The problem
Take the line that has "[61,395,149,408] 'kpackagetool5 ->" and all the lines that come after it in the records, and write them out again exactly. Add no other line.

---- Extracted records

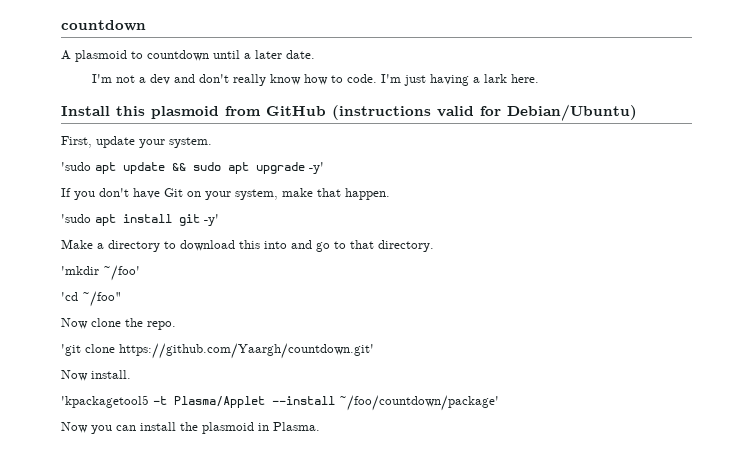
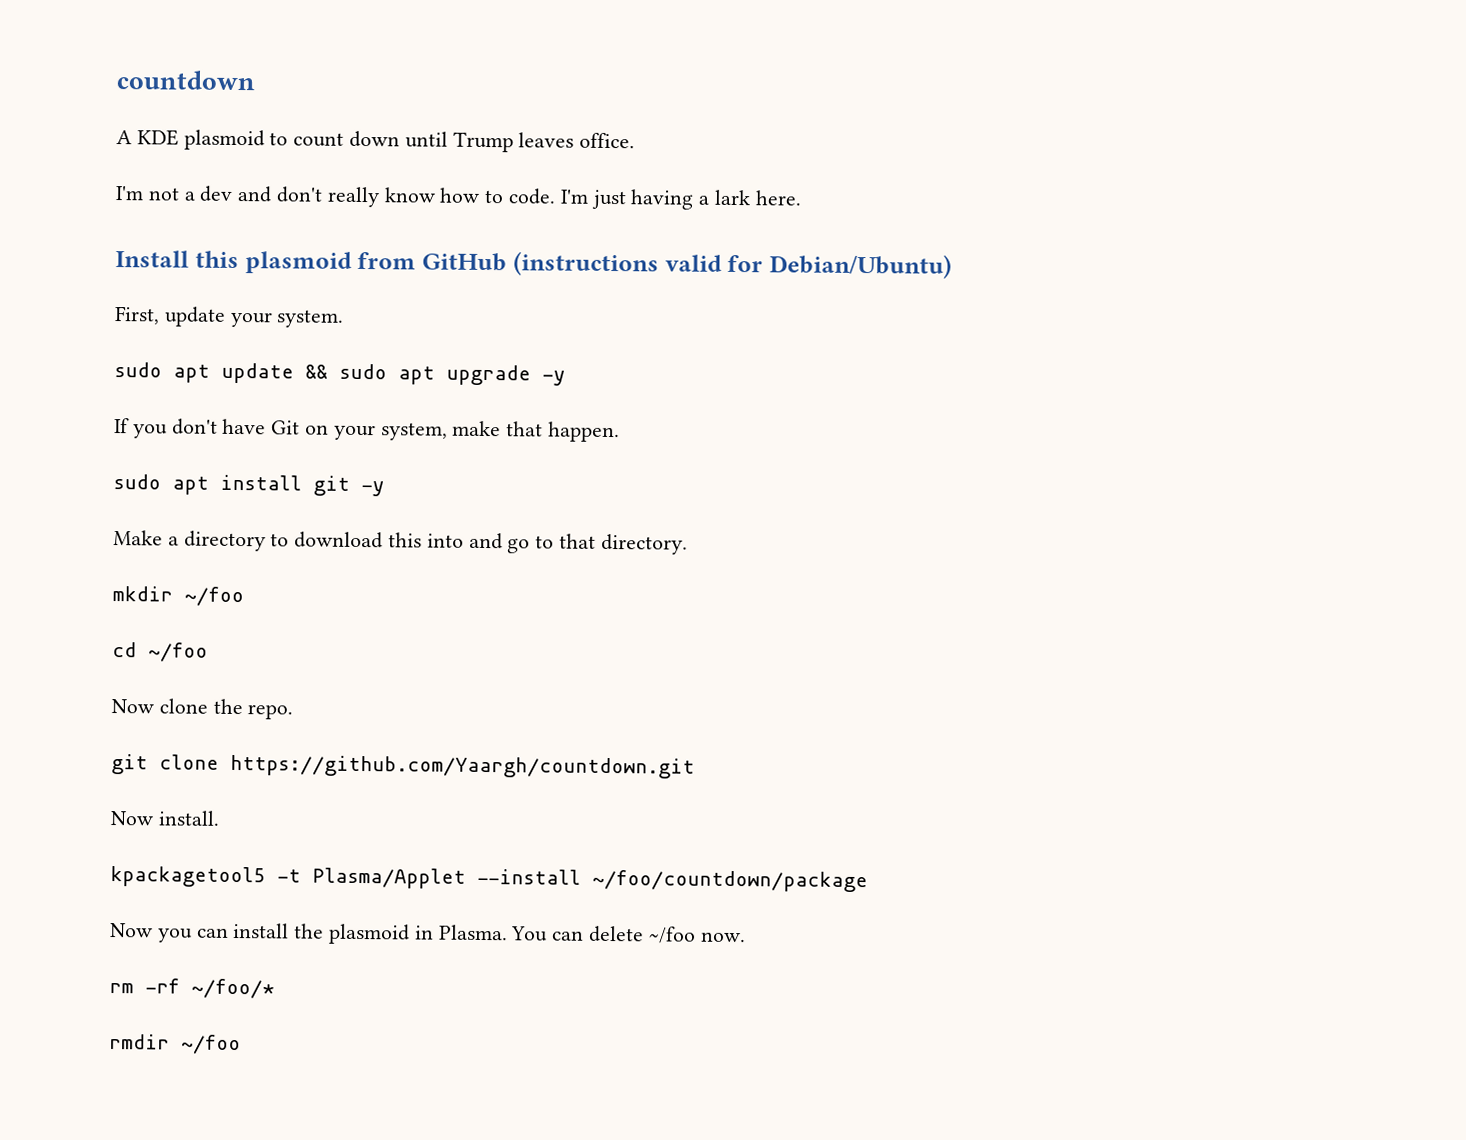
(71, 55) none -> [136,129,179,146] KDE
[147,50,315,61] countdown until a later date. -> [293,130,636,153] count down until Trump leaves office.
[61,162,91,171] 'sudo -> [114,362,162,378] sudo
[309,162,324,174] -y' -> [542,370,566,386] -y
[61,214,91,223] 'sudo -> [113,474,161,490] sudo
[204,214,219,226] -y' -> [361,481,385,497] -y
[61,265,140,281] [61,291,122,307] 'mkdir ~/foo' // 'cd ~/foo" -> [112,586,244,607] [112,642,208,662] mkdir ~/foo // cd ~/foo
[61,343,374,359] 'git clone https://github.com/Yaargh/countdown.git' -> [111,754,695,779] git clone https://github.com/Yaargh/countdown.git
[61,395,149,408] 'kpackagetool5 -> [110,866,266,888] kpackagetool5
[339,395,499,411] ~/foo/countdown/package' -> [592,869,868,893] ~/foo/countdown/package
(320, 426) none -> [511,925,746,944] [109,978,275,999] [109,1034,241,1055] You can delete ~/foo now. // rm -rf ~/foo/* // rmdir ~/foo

--------

Final answer
[61,395,149,408] 'kpackagetool5 -> [110,866,266,888] kpackagetool5
[339,395,499,411] ~/foo/countdown/package' -> [592,869,868,893] ~/foo/countdown/package
(320, 426) none -> [511,925,746,944] [109,978,275,999] [109,1034,241,1055] You can delete ~/foo now. // rm -rf ~/foo/* // rmdir ~/foo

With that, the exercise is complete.